06.09.2016 | Deutscher Bundestag / 18. WP / Sitzung 185 / Einzelplan 06

Eva HöglSPD - Inneres

Lade Interface ...
Anmelden oder Account anlegen






Sehr geehrte Frau Präsidentin! Liebe Kolleginnen und Kollegen! Meine sehr geehrten Damen und Herren! Deutschland ist ein sicheres Land. Ich stelle fest, dass es ein großes Glück ist, dass wir das so sagen können; denn wir leben alles in allem in einem sicheren Land. Dazu tragen, meine Damen und Herren, viele an ganz vielen unterschiedlichen Stellen jeden Tag bei: die Polizistinnen und Polizisten in Bund und Land, die Justiz, die Nachrichtendienste, die Rettungsdienste sowie auch Verbände, Vereine, Organisationen und Projekte, die ein sicheres Umfeld schaffen und sich um unsere Demokratie kümmern. Ich finde, am Anfang unserer Arbeit hier wieder im Deutschen Bundestag und zu Beginn unserer Haushaltsdebatte kann man dafür einfach einmal ganz herzlich Danke schön sagen.

(Beifall bei der SPD und der CDU/CSU)

Sicherheit, liebe Kolleginnen und Kollegen, bewegt – das ist schon erwähnt worden – alle Bürgerinnen und Bürger. Das haben nicht nur die Wahlen in Mecklenburg-Vorpommern gezeigt. Dass dies das Topthema war, wissen wir aus allen Umfragen und Untersuchungen der letzten Zeit.

(Katrin Göring-Eckardt [BÜNDNIS 90/DIE GRÜNEN]: Wegen der Burka, haben wir gehört!)

Es gibt in unserer Bevölkerung ein ganz subjektives, manchmal auf konkreten Gegebenheiten – manchmal auch nicht – beruhendes Unsicherheitsgefühl ganz unterschiedlicher Art und mit ganz unterschiedlichen Ausprägungen. Aber es gibt auch objektiv Unsicherheit und Ängste, weil die Diebstahlszahlen steigen, weil es zunehmend Wohnungseinbrüche gibt, weil auch Gewaltdelikte vorkommen und weil bestimmte Orte nicht sicher sind. Auch die Amokläufe und die Terrorgefahr produzieren Unsicherheit.

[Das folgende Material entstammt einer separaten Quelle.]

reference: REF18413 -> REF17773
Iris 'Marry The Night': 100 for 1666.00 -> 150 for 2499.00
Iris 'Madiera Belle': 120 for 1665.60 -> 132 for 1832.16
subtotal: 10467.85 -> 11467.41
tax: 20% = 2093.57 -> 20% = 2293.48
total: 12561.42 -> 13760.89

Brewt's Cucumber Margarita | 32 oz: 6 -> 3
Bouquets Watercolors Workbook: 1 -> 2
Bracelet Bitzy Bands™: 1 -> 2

Wir alle hier gemeinsam – ich sage „gemeinsam“, weil das in solch einer Debatte auch eine wichtige Botschaft ist – setzen mit unseren Gesetzen – die wir gemeinsam beraten, aber nicht immer gemeinsam beschließen – alles daran, dass Deutschland ein sicheres Land bleibt. Wir legen die Grundlagen im Haushalt.

Eines ist mir auch ganz wichtig, liebe Kolleginnen und Kollegen, nämlich die Botschaften, die wir in einer Debatte über die öffentliche Sicherheit transportieren.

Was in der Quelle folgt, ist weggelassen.